INSTRUCTIONS FOR THE TASK ▸ Identify all lines in the listing that include the word "time", and copy them out.

---+---

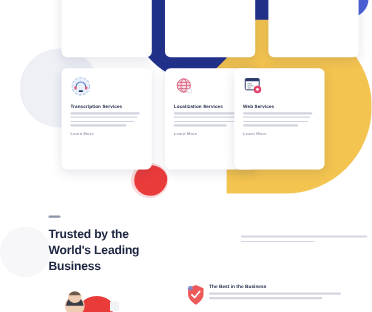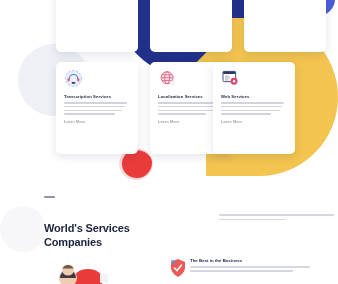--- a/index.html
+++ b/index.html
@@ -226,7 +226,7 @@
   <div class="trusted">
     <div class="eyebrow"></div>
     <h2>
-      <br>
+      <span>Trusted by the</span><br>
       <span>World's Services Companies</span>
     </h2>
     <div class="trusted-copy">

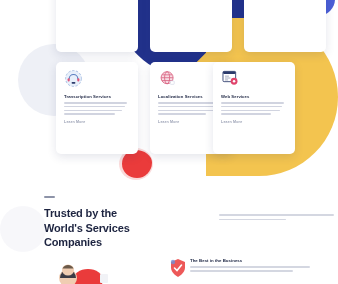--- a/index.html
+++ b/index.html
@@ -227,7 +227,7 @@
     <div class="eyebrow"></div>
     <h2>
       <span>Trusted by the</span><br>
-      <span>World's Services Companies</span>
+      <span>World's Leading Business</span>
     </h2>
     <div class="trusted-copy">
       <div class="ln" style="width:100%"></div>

---+---

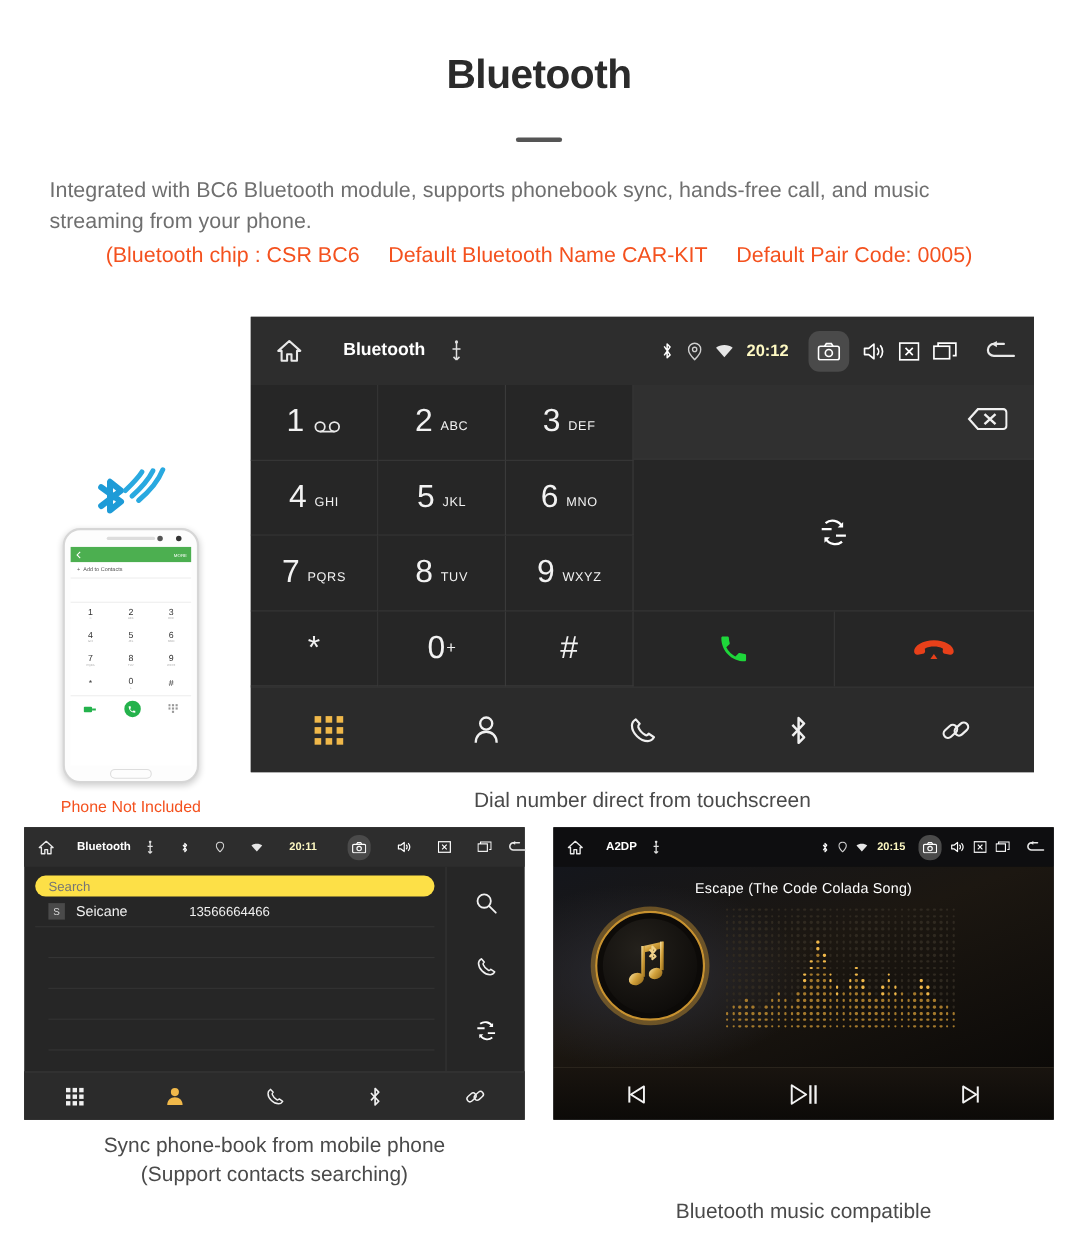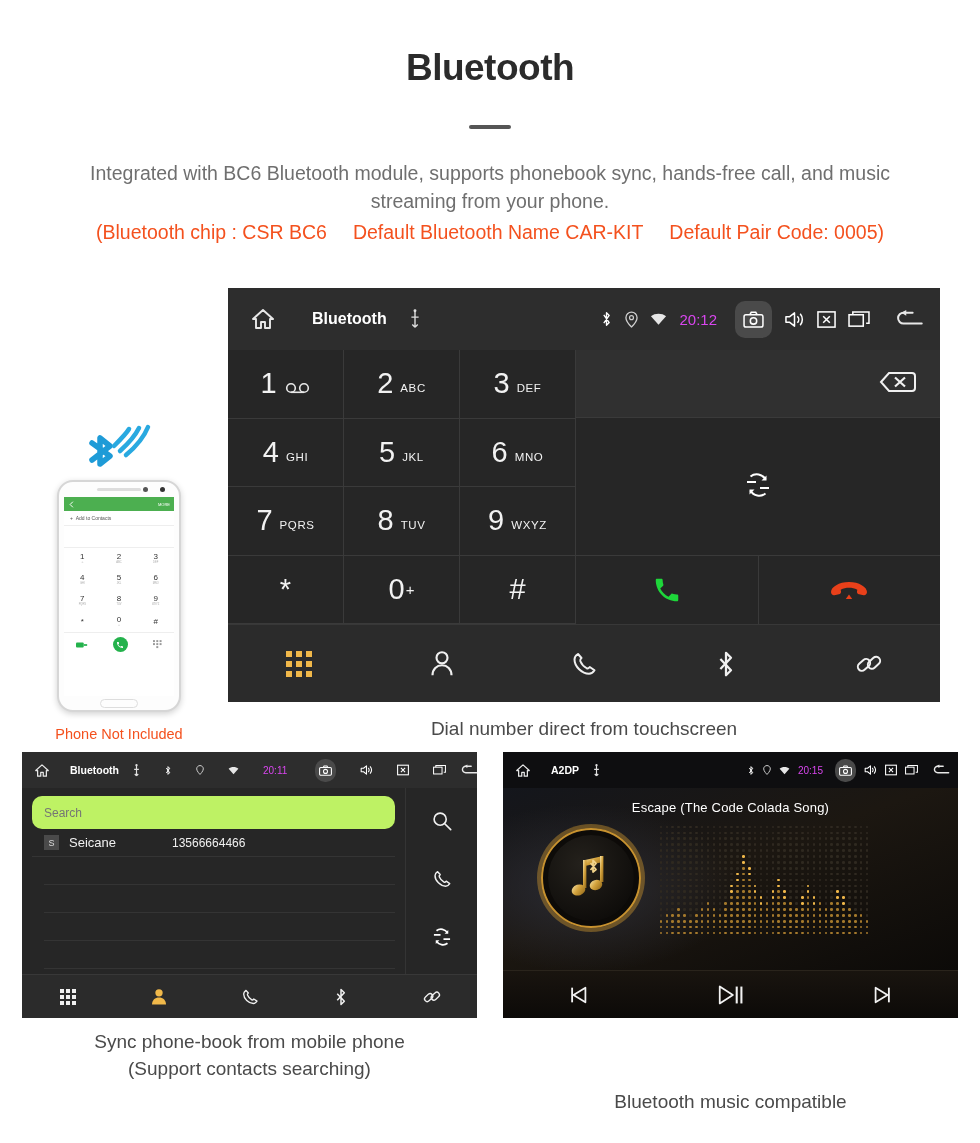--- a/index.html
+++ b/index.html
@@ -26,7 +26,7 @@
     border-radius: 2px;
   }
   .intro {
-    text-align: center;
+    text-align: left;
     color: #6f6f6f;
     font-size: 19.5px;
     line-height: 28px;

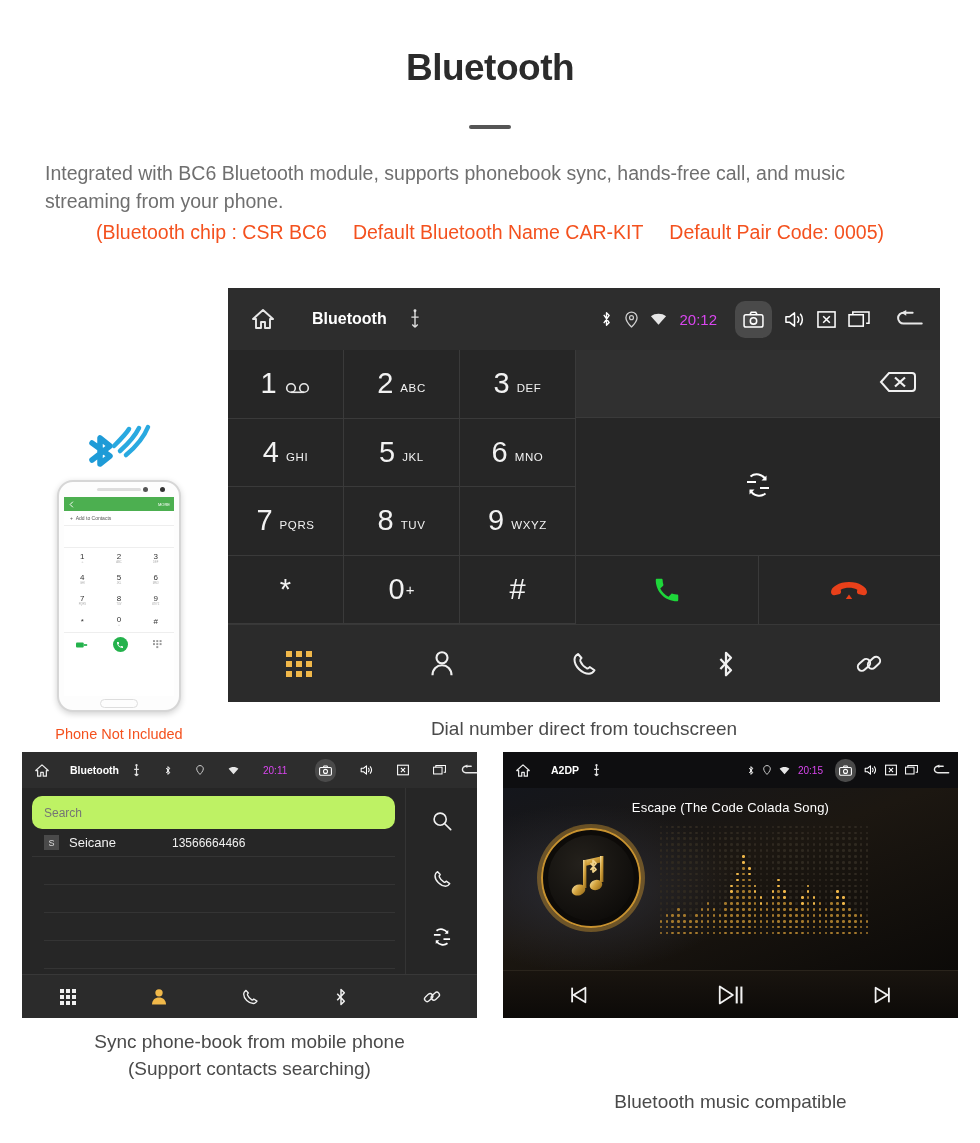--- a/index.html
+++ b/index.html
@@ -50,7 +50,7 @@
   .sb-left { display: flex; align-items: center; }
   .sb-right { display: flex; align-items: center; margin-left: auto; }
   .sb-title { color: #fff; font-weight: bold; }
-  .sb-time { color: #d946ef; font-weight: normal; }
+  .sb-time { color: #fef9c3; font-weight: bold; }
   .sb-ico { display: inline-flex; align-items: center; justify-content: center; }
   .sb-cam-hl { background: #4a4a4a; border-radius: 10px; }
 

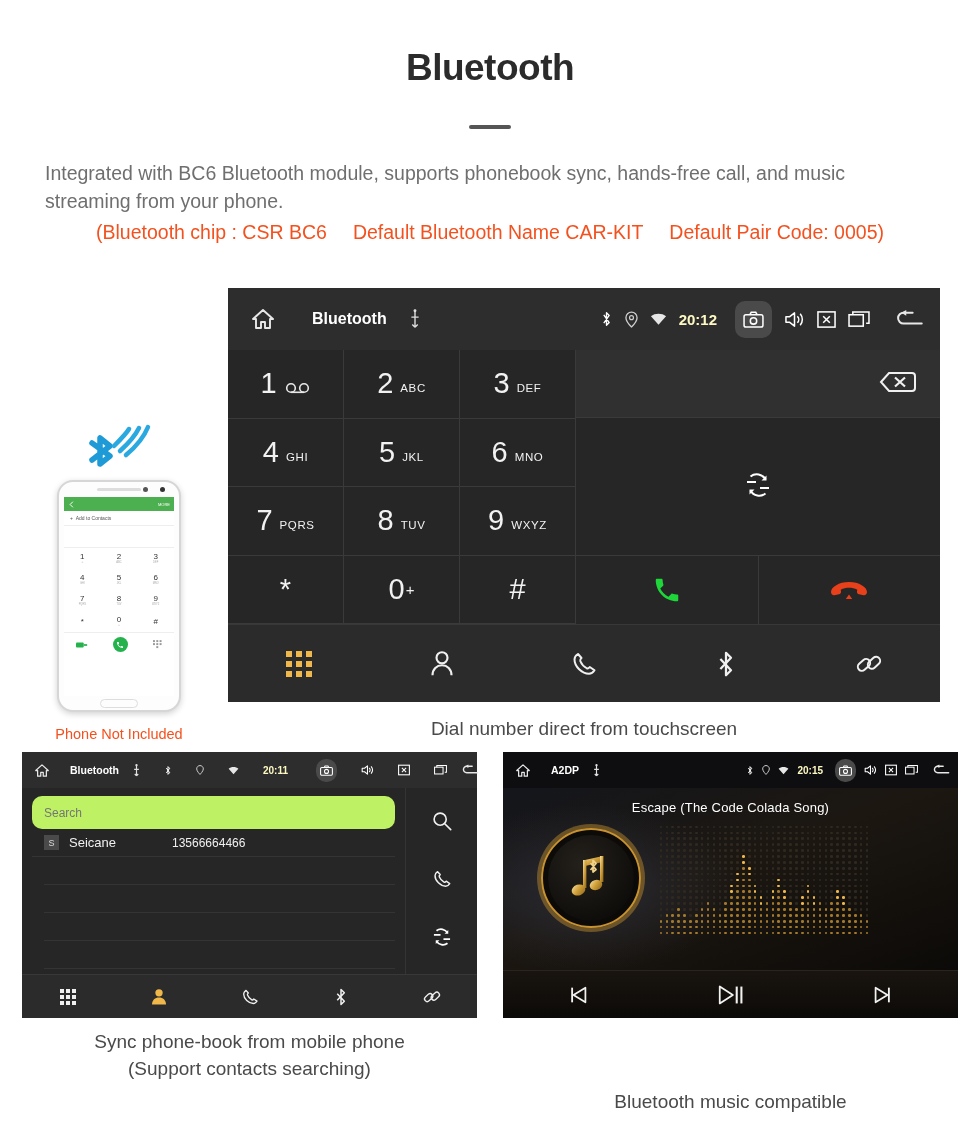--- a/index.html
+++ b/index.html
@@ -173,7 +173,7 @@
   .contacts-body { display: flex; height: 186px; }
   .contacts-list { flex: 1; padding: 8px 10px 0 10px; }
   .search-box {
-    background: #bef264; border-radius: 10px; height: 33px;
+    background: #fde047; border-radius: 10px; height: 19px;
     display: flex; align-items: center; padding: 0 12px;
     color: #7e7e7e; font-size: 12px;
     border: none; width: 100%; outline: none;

---+---

FINISHED EXERCISE ▸
-  .sb-time { color: #d946ef; font-weight: normal; }
+  .sb-time { color: #fef9c3; font-weight: bold; }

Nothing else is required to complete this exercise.